Main Features of gpt-oss-120b

  • Scalable architecture with conditional activation: The model contains 120 billion parameters, but through the mechanism of sparse activation (sparse activation), it only activates approximately 21 billion parameters per request. This significantly reduces memory and computational resource requirements without compromising quality.
  • Advanced agent capabilities: gpt-oss-120b supports an extended set of tools, including code execution, real-time web search, API calling, and generation of strictly structured outputs (JSON, XML, etc.). This makes it an ideal foundation for autonomous agents and complex automated systems.
  • Adaptive reasoning: The model implements a flexible system of reasoning levels—from quick direct responses to multi-step chains of thought (chain-of-thought) and decision trees. Users can control the "depth of thinking" depending on the complexity of the task.
  • High performance on benchmarks: gpt-oss-120b demonstrates results comparable to proprietary models at the o3 and o4 levels, particularly in tasks requiring logic, mathematics, programming, and interdisciplinary synthesis of knowledge.
  • Extensive multilingual support: The model is trained on data from more than 50 languages and can effectively operate in multilingual and multicultural contexts. For best results, it is recommended to explicitly specify the language and cultural frameworks in the prompt.
  • Efficient quantization and compatibility: Support for MXFP4 and INT4 formats allows significant reduction of memory usage and acceleration of output without substantial loss of quality. The model is compatible with popular frameworks such as vLLM, GGUF, and Hugging Face Transformers.

Deployment Features

ID Compatible OS VM BM VGPU GPU Min CPU (Cores) Min RAM (Gb) Min HDD/SDD (Gb) Active
415 Ubuntu 22.04 GPU - - + + 16 128 240 ORDER

Technical specifications of the build:

  • Ubuntu 22.04 with kernel updated to version 6;
  • Latest Nvidia drivers;
  • CUDA Toolkit;
  • Ollama for managing models;
  • OpenWebUI for web interface.

Installation features:

  • Installation time is 35-45 minutes including OS setup;
  • The Ollama server loads and runs the gpt-oss-120b model in GPU/RAM memory;
  • Open WebUI is deployed as a web application connected to the Ollama server;
  • Users interact with the model through the Open WebUI web interface for programming and agent tasks;
  • All computations and code processing occur locally on the server;
  • Administrators can configure the model for specific development tasks using OpenWebUI tools;
  • Support for various quantization levels to optimize memory usage.
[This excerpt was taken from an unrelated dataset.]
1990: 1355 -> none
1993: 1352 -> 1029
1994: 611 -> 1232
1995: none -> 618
Getting Started After Deploying gpt-oss-120b

After payment, a notification about server readiness will be sent to the email registered during the order. It will include the VPS IP address, login, and password for server access, as well as a link to the OpenWebUI control panel. Clients manage equipment through the Server Management Panel and APIInvapi.
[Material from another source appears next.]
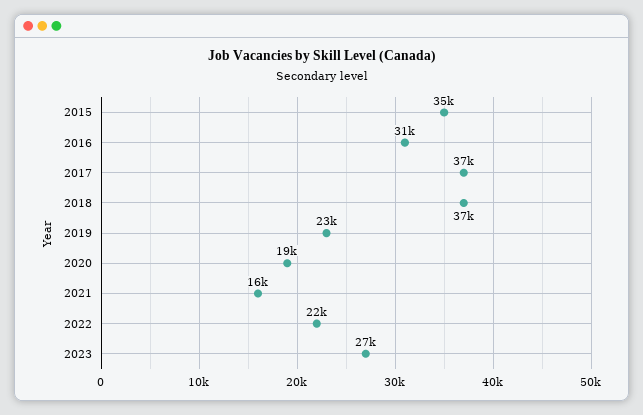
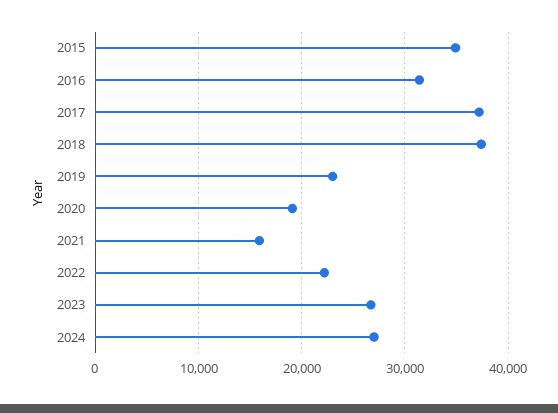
2024: none -> 27000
  • Credentials for OS server access (e.g., via SSH) will be sent in the received email.
  • Link to Ollama control panel with Open WebUI web interface: in the webpanel tag in the Info >> Tags tab of Invapi's control panel. The exact link, e.g., https://gpt-oss<Server_ID_from_Invapi>.hostkey.in, is provided in the email sent upon server delivery.
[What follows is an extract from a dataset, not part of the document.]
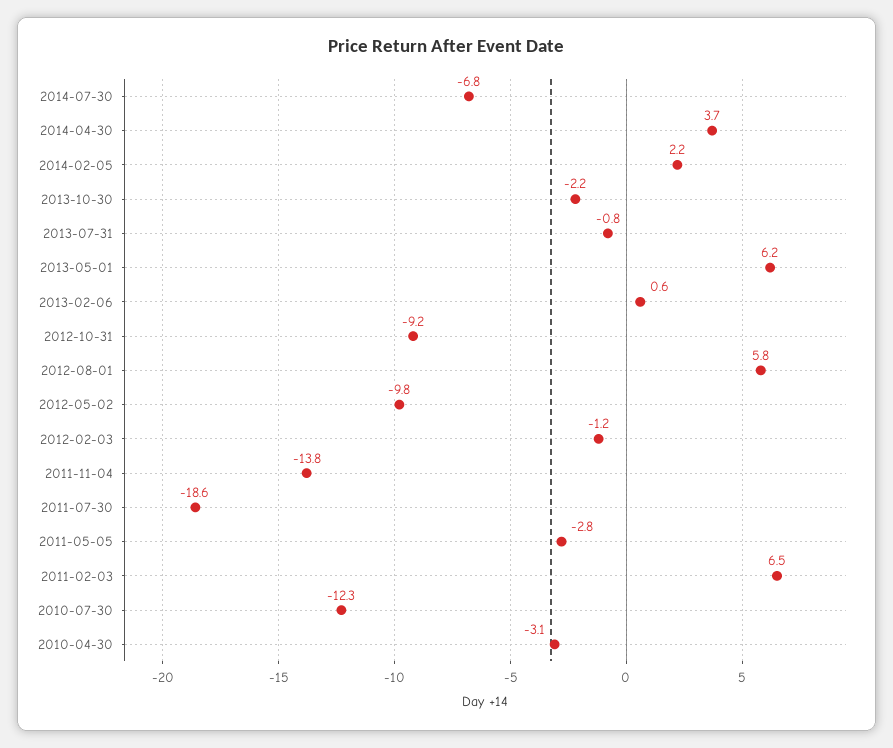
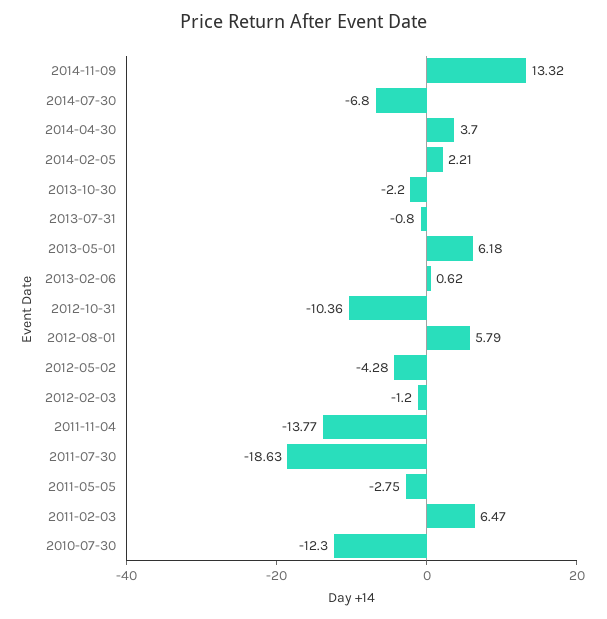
2012-10-31: -9.2 -> -10.36
2012-05-02: -9.8 -> -4.28
2010-04-30: -3.1 -> none
2014-11-09: none -> 13.32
Upon first visiting the webpanel tag link, a welcome page will open. Click the Get started button to begin setup.

After clicking the link from the tag webpanel, a Get started with Open WebUI login window will open, where you need to create an admin account name, email, and password for your chatbot, then press the Create Admin Account button:

Attention

After registering the first user, the system automatically assigns them an administrator role. To ensure security and control over the registration process, all subsequent registration requests must be approved in OpenWebUI from the administrator account.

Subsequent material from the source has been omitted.